== RECORDS PROVIDED ==
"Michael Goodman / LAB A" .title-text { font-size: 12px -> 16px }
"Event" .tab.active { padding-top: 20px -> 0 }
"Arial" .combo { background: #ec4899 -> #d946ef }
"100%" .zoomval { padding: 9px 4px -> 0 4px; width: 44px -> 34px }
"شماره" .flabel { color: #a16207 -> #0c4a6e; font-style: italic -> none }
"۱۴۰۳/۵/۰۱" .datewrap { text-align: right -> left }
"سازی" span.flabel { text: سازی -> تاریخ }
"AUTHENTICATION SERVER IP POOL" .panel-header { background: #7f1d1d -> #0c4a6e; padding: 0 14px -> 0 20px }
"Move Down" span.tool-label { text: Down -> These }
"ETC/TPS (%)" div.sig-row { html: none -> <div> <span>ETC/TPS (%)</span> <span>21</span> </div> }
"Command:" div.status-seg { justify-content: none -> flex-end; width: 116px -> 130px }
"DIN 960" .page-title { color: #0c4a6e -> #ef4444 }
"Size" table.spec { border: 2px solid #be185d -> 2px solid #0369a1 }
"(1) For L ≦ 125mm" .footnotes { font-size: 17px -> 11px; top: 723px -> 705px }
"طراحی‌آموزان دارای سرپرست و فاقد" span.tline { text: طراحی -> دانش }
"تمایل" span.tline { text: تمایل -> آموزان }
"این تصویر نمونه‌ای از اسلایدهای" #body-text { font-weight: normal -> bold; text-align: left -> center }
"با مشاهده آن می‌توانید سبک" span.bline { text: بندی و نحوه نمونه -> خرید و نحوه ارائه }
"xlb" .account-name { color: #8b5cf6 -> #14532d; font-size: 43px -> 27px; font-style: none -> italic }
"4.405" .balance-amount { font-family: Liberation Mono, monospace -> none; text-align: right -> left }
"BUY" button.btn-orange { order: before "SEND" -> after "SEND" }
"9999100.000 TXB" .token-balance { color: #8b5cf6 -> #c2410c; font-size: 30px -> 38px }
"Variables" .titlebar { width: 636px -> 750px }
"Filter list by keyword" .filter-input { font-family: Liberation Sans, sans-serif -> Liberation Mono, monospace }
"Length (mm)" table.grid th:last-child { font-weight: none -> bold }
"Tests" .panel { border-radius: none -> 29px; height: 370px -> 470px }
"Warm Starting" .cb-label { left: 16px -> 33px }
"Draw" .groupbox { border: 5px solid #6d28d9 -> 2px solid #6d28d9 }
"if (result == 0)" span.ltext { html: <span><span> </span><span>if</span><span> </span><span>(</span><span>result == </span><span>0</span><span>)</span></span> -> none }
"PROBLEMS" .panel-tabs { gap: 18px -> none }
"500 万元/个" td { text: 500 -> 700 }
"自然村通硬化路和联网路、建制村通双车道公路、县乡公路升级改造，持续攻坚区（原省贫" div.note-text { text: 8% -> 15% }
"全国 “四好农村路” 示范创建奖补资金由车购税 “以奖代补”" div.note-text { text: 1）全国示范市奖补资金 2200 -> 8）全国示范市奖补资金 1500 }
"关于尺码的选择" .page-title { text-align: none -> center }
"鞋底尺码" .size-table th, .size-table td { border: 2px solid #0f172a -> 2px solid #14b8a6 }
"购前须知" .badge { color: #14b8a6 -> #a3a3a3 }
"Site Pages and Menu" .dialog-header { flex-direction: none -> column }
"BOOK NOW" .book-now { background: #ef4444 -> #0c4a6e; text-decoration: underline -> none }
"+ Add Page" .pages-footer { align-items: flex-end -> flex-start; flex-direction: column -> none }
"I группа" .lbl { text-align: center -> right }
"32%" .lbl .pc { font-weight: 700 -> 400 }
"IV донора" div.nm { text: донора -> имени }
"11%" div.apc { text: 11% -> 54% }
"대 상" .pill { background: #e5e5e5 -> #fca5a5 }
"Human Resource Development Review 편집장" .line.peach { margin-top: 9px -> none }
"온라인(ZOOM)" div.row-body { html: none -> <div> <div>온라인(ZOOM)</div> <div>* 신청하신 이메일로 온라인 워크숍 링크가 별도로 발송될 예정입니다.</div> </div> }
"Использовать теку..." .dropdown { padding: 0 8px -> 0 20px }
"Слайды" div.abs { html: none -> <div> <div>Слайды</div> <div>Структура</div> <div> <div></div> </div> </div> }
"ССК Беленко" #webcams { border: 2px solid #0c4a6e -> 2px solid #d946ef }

== WORK ORDER ==
The answer should be an exact copy of the lines from the one containing "text: 500 ->" through the last line of the entries, both included.

== ANSWER TO THE PROBLEM ==
"500 万元/个" td { text: 500 -> 700 }
"自然村通硬化路和联网路、建制村通双车道公路、县乡公路升级改造，持续攻坚区（原省贫" div.note-text { text: 8% -> 15% }
"全国 “四好农村路” 示范创建奖补资金由车购税 “以奖代补”" div.note-text { text: 1）全国示范市奖补资金 2200 -> 8）全国示范市奖补资金 1500 }
"关于尺码的选择" .page-title { text-align: none -> center }
"鞋底尺码" .size-table th, .size-table td { border: 2px solid #0f172a -> 2px solid #14b8a6 }
"购前须知" .badge { color: #14b8a6 -> #a3a3a3 }
"Site Pages and Menu" .dialog-header { flex-direction: none -> column }
"BOOK NOW" .book-now { background: #ef4444 -> #0c4a6e; text-decoration: underline -> none }
"+ Add Page" .pages-footer { align-items: flex-end -> flex-start; flex-direction: column -> none }
"I группа" .lbl { text-align: center -> right }
"32%" .lbl .pc { font-weight: 700 -> 400 }
"IV донора" div.nm { text: донора -> имени }
"11%" div.apc { text: 11% -> 54% }
"대 상" .pill { background: #e5e5e5 -> #fca5a5 }
"Human Resource Development Review 편집장" .line.peach { margin-top: 9px -> none }
"온라인(ZOOM)" div.row-body { html: none -> <div> <div>온라인(ZOOM)</div> <div>* 신청하신 이메일로 온라인 워크숍 링크가 별도로 발송될 예정입니다.</div> </div> }
"Использовать теку..." .dropdown { padding: 0 8px -> 0 20px }
"Слайды" div.abs { html: none -> <div> <div>Слайды</div> <div>Структура</div> <div> <div></div> </div> </div> }
"ССК Беленко" #webcams { border: 2px solid #0c4a6e -> 2px solid #d946ef }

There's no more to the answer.